April 1751 was when Europe was dominated by three women - Madame Pompadour in France, Empress Maria Teresa in Austria and the Czarina of Russia. Between them, or a combination of these three together with the Pope in Rome, they settled most of the issues in Europe.
The book opens with the arrival of Dolfino, the Patriarch of Aquileia. Coming from an old Venetian noble family he has come under intense Vatican pressure to resign and bring to an end the glorious 1,700-year history of the Aquileia patriarchate, which is as old and of apostolic origin directly from St Mark as that of the Apostle Peter in Rome.
There is a long history of rivalry between the two, and also of divergent views on matters of policy, even on doctrinal matters, especially the all-important Homoousios clause in the Creed of the Mass, which caused the Great Schism between the Roman Church and the Orthodox one.
So the Pope, conniving from Rome, with the help of the Hapsburg Empress of Vienna, finally persuades Dolfino to surrender the patriarchate. There cannot be two sources of authority in Western Europe. The patriarchate cannot remain an independent source of authority. It will be split into two dioceses and Aquileia will sink into today's village obscurity.
The Pope offers to make Dolfino a cardinal but he refuses.
At the end the Patriarch obtains from the Pope a rather vague commitment to issue a doctrinal definition of Mary as Mater Amabilis. Many years later this would become the Church dogma of the Immaculate Conception.
Dolfino has one last request to make - he wants to celebrate one last Pontifical Mass as Patriarch in the most holy church in Venice - St Mark's with all its golden interior.
True to its nature, the book then dedicates one entire chapter to the detailed ritual of the robing of the Patriarch before the Pontifical Mass. I remember the same detailed rubrics carried out in the Oratory of St John's in the mid-1960s.

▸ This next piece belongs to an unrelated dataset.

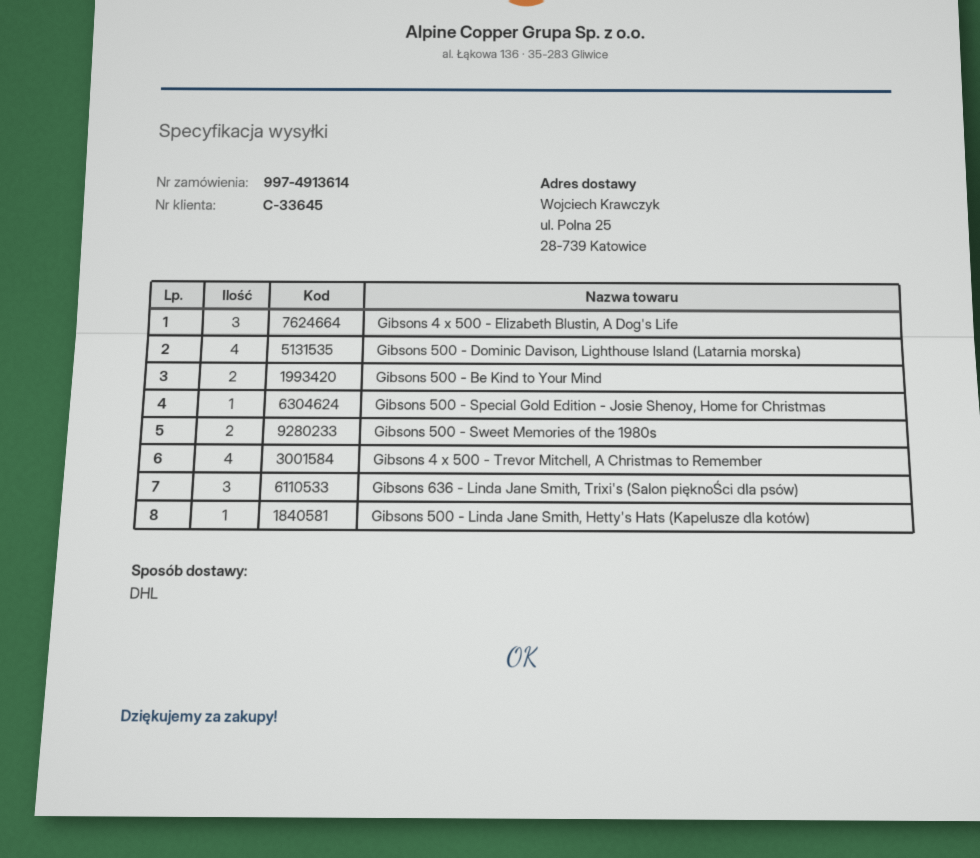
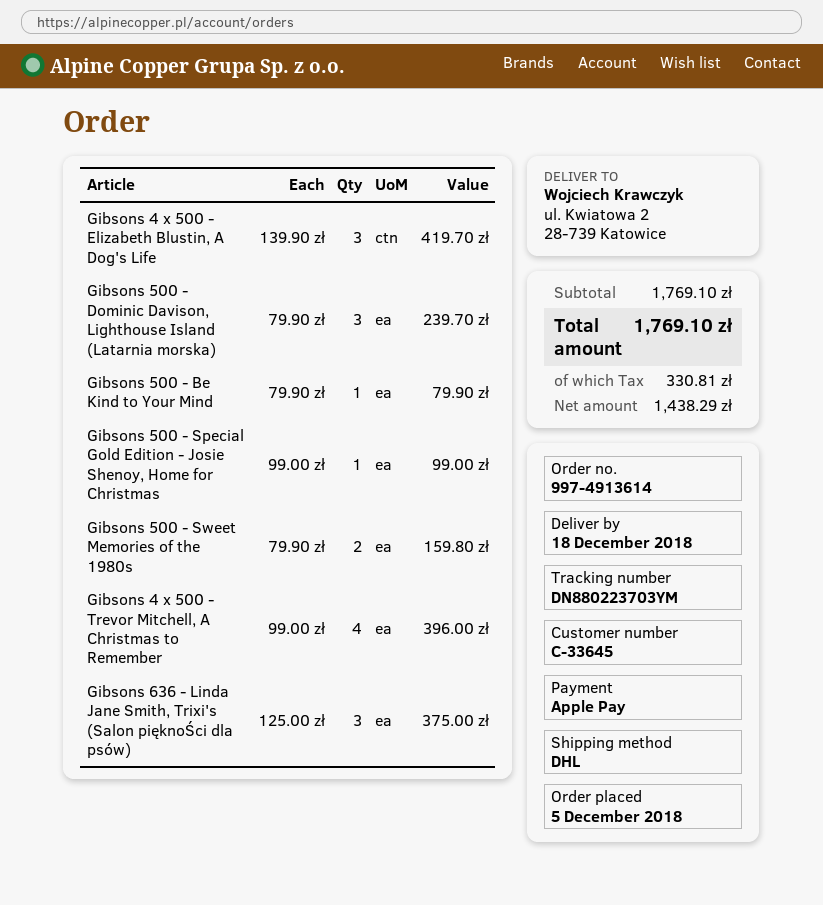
ship to: ul. Polna 25, 28-739 Katowice -> ul. Kwiatowa 2, 28-739 Katowice
Gibsons 500 - Dominic Davison, Lighthouse Island (Latarnia morska): 4 -> 3
Gibsons 500 - Be Kind to Your Mind: 2 -> 1
Gibsons 500 - Linda Jane Smith, Hetty's Hats (Kapelusze dla kotów): 1 -> none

But the Patriarch carries with him a fatal sin - he cannot forget that when still a boy he glimpsed his mother naked. Later his mother visited him at night and they spent the night as man and woman. And his friendship with Angela Cornaro turned out to be not as platonic as some might have thought, even though as children they were quite innocent.
After the Pontifical Mass the Patriarch goes incognito and tours the many popular entertainments in St Mark's Square.
Still incognito he enters a lowly church and asks the priest in charge to confess him. But when he reveals that he is a priest and has had sex with his mother the priest refuses him absolution because such sins can only be absolved by the Pope.
The next day people find a bundle on the steps of an altar dedicated to Our Lady. On closer inspection it is found that the bundle is the Patriarch and that he is dead.